■ What you have to do:
Print exactly the lines of the listing below from the one containing "webframeworköt és a Gadgeteer gemet használja." through the final line, both included, and no pictures.

*** Begin section ***

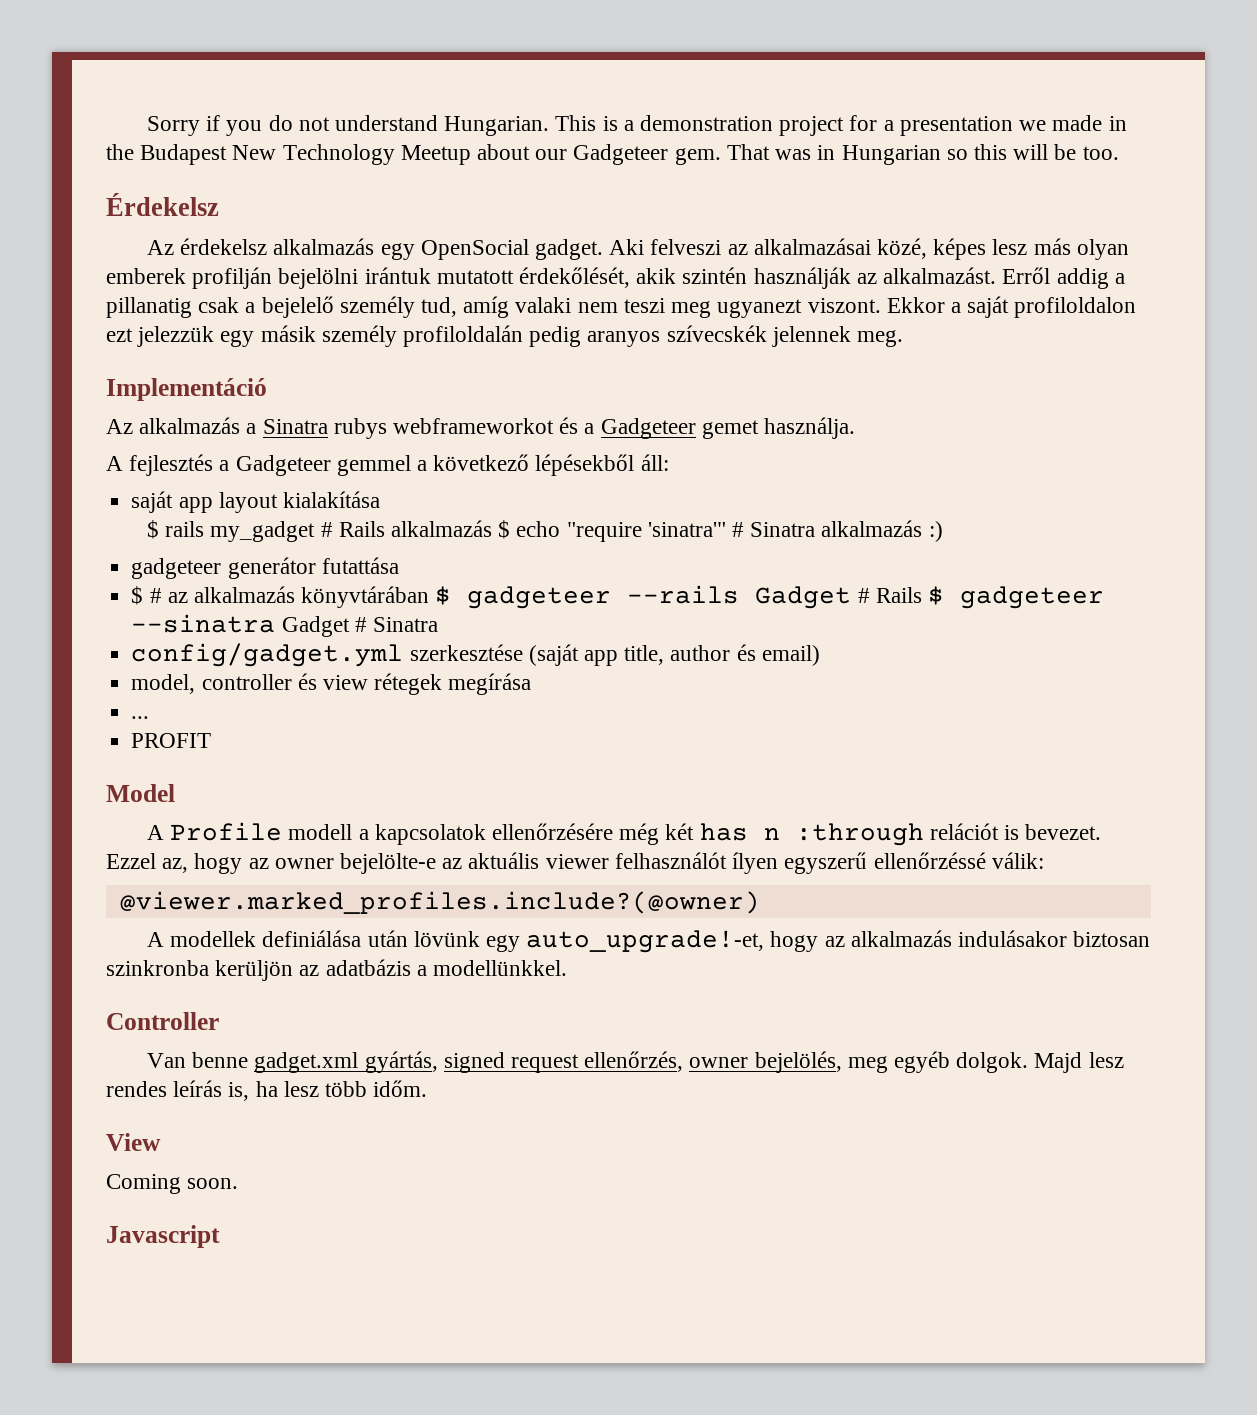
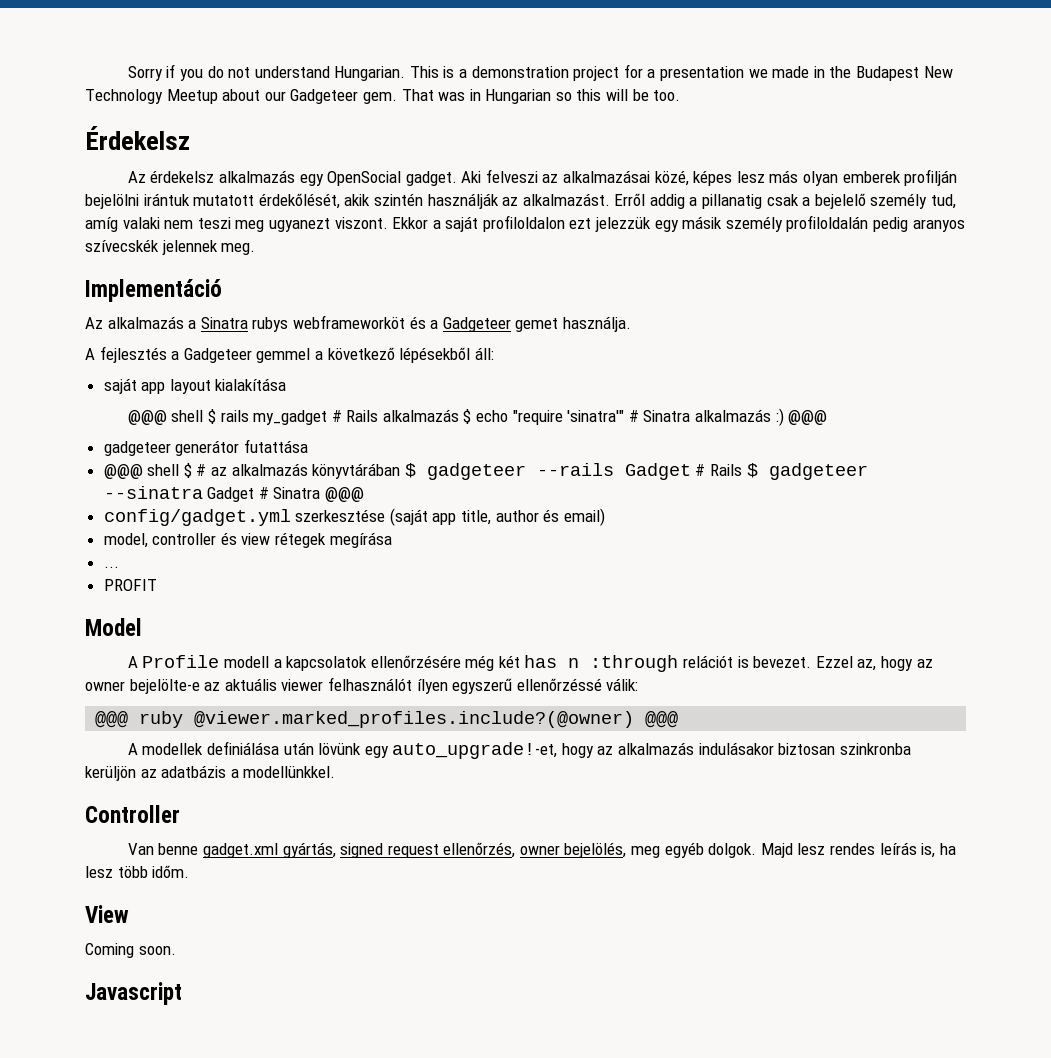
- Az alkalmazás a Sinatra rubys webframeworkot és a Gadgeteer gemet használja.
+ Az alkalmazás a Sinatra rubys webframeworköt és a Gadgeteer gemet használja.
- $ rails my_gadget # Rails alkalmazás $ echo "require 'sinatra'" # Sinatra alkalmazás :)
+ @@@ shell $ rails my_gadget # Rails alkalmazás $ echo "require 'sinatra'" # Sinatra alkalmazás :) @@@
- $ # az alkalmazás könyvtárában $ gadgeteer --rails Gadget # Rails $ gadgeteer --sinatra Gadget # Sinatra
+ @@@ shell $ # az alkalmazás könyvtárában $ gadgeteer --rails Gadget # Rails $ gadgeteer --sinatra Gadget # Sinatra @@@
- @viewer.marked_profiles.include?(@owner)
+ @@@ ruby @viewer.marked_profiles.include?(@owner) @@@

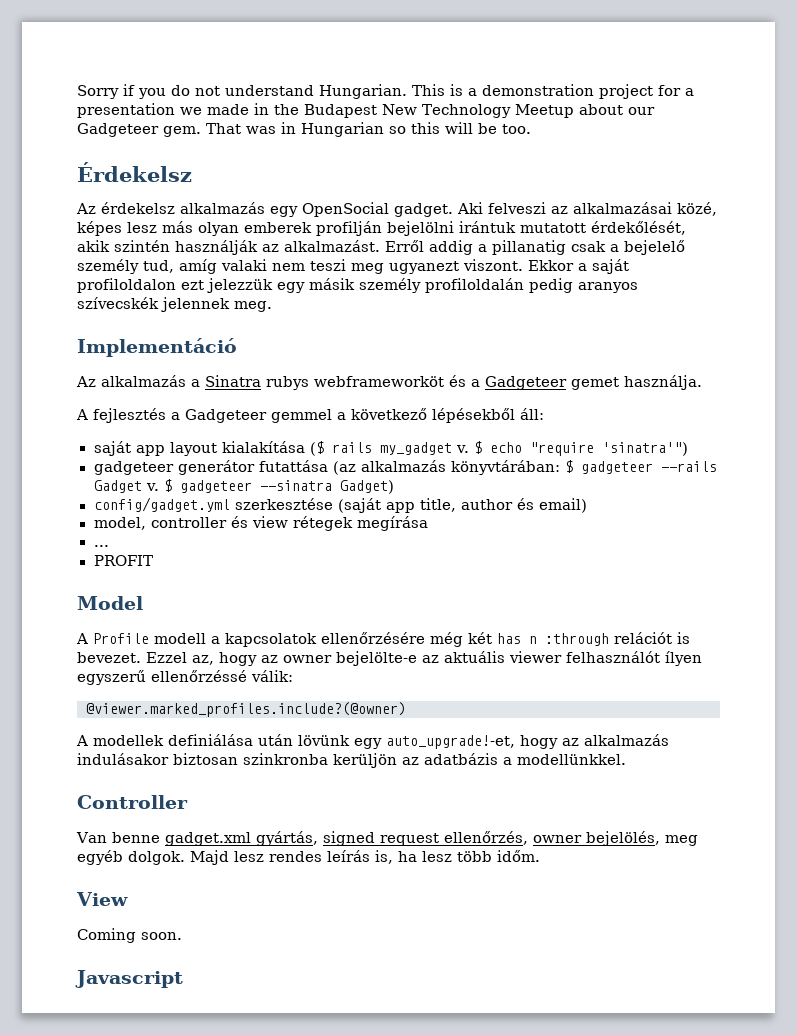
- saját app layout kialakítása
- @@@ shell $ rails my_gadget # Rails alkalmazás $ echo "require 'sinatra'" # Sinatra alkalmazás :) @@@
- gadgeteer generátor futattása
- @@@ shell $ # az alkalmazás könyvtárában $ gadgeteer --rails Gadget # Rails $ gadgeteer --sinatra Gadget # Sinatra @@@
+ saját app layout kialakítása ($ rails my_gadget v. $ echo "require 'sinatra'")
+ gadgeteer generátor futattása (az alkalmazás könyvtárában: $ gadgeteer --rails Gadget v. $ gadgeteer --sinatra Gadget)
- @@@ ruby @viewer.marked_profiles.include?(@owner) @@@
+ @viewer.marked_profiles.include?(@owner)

*** End section ***

■ Task solution:
+ Az alkalmazás a Sinatra rubys webframeworköt és a Gadgeteer gemet használja.
- $ rails my_gadget # Rails alkalmazás $ echo "require 'sinatra'" # Sinatra alkalmazás :)
+ @@@ shell $ rails my_gadget # Rails alkalmazás $ echo "require 'sinatra'" # Sinatra alkalmazás :) @@@
- $ # az alkalmazás könyvtárában $ gadgeteer --rails Gadget # Rails $ gadgeteer --sinatra Gadget # Sinatra
+ @@@ shell $ # az alkalmazás könyvtárában $ gadgeteer --rails Gadget # Rails $ gadgeteer --sinatra Gadget # Sinatra @@@
- @viewer.marked_profiles.include?(@owner)
+ @@@ ruby @viewer.marked_profiles.include?(@owner) @@@

- saját app layout kialakítása
- @@@ shell $ rails my_gadget # Rails alkalmazás $ echo "require 'sinatra'" # Sinatra alkalmazás :) @@@
- gadgeteer generátor futattása
- @@@ shell $ # az alkalmazás könyvtárában $ gadgeteer --rails Gadget # Rails $ gadgeteer --sinatra Gadget # Sinatra @@@
+ saját app layout kialakítása ($ rails my_gadget v. $ echo "require 'sinatra'")
+ gadgeteer generátor futattása (az alkalmazás könyvtárában: $ gadgeteer --rails Gadget v. $ gadgeteer --sinatra Gadget)
- @@@ ruby @viewer.marked_profiles.include?(@owner) @@@
+ @viewer.marked_profiles.include?(@owner)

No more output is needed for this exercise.